I left my daughter with him until I get on my feet because I want her to be in a stable environment, not sleeping on the couch at a friend’s place. It was very, very hard to make that decision and I miss her more than I’ve ever missed anyone in the world. After dropping that bomb on me, he made sure to call my toxic, abusive family and let them know I’d be in town. They know exactly where I am. They know who I’d stay with when I needed a place to stay. And they are possessive and narcissistic and believe I should be a good little girl and stay with them, where they know I won’t be able to “embarrass the family”. They also would love to get their grimy claws on my toddler so they can wrap her up in their toxicity and fill her up with the same traumas I grew up in. Not on my watch. My daughter is far too precious to me to leave her with them.
Last night, I was just so drained and heartbroken. I’d left my daughter, my cat, the man I spent four years with. I came to this place, so close to my toxic family. I was afraid to vent to my best friend because I convinced myself she had enough problems of her own and I didn’t want to burden her. I couldn’t control my crying and I told her that I was thinking about going to the hospital. I wanted to cook for her family as a thank you for letting me stay with them. While I made dinner, I talked to her and was honest with her. For the rest of the night, I didn’t want to be alone so I asked her to even sit in the bathroom with me while I took a shower because I was afraid to spiral on my own. That night, I felt that I need to disconnect and focus on myself. I disconnected from social media (though I’ll likely share this just to let everyone know what’s going on).

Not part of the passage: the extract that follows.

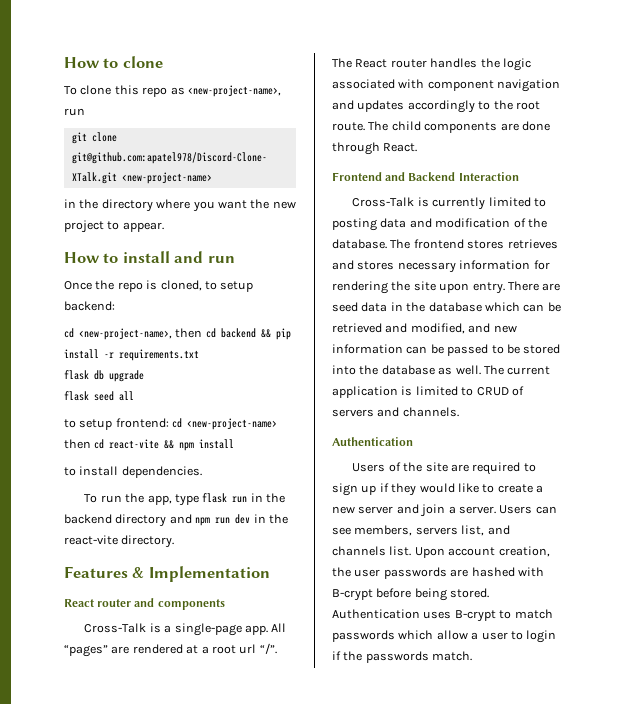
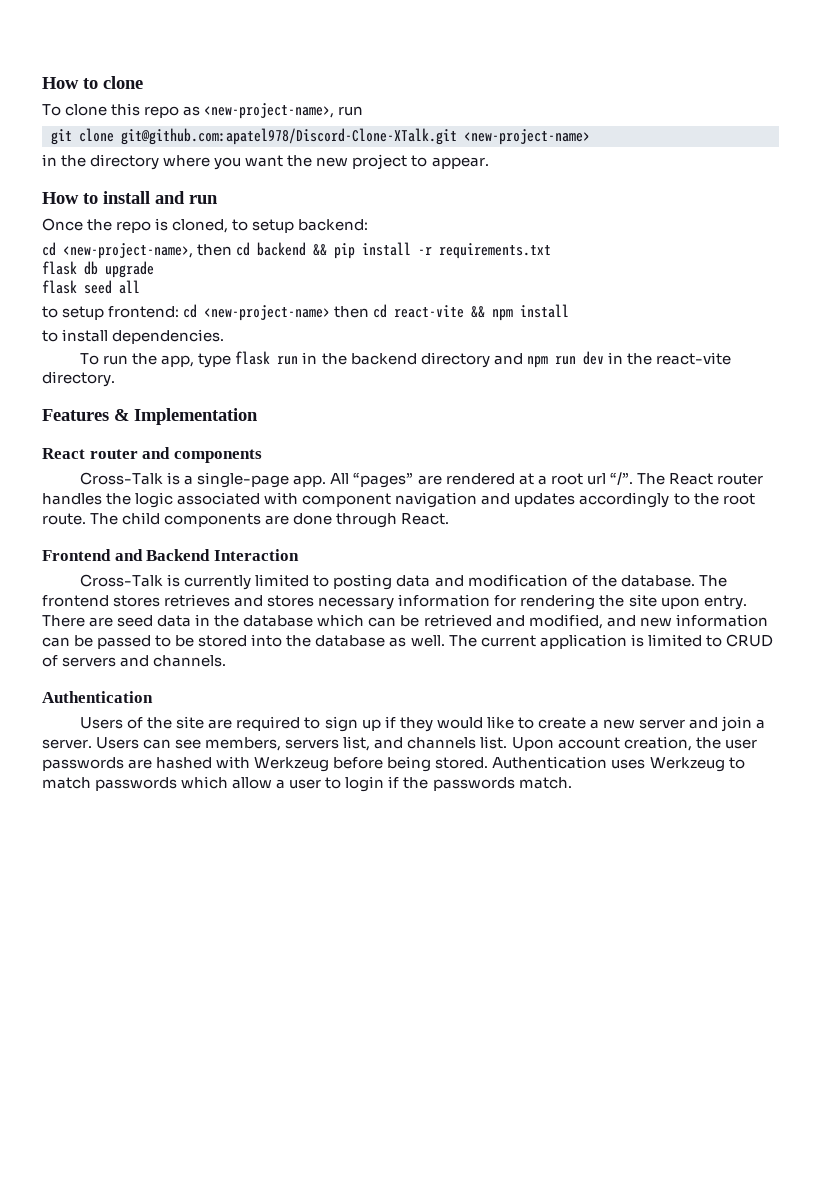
- Upon account creation, the user passwords are hashed with B-crypt before being stored.
+ Upon account creation, the user passwords are hashed with Werkzeug before being stored.
- Authentication uses B-crypt to match passwords which allow a user to login if the passwords match.
+ Authentication uses Werkzeug to match passwords which allow a user to login if the passwords match.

I need to prioritize getting myself together and getting on my feet. I don’t want outside influences, such as my ex and his friends or my family, to remind me of the past when I want to live in the present. I’m tired of being in a constant disassociative state where I feel like I’m not really experiencing my life, I’m watching someone else do it for me. I want to be stronger and healthier, for myself and for my daughter. I don’t want to instill in her the same traumas I had growing up with mentally unhealthy people who refused to acknowledge there was an issue. I want her to grow up with a mentally healthy mother who can teach her how to be mentally healthy herself. It seems like the bare minimum, but in this day and age it can require more effort than anything else.
So I may or may not vanish for a bit. Not like I have loyal followers on this blog I started earlier this month. Just thought I’d update. Thanks for reading.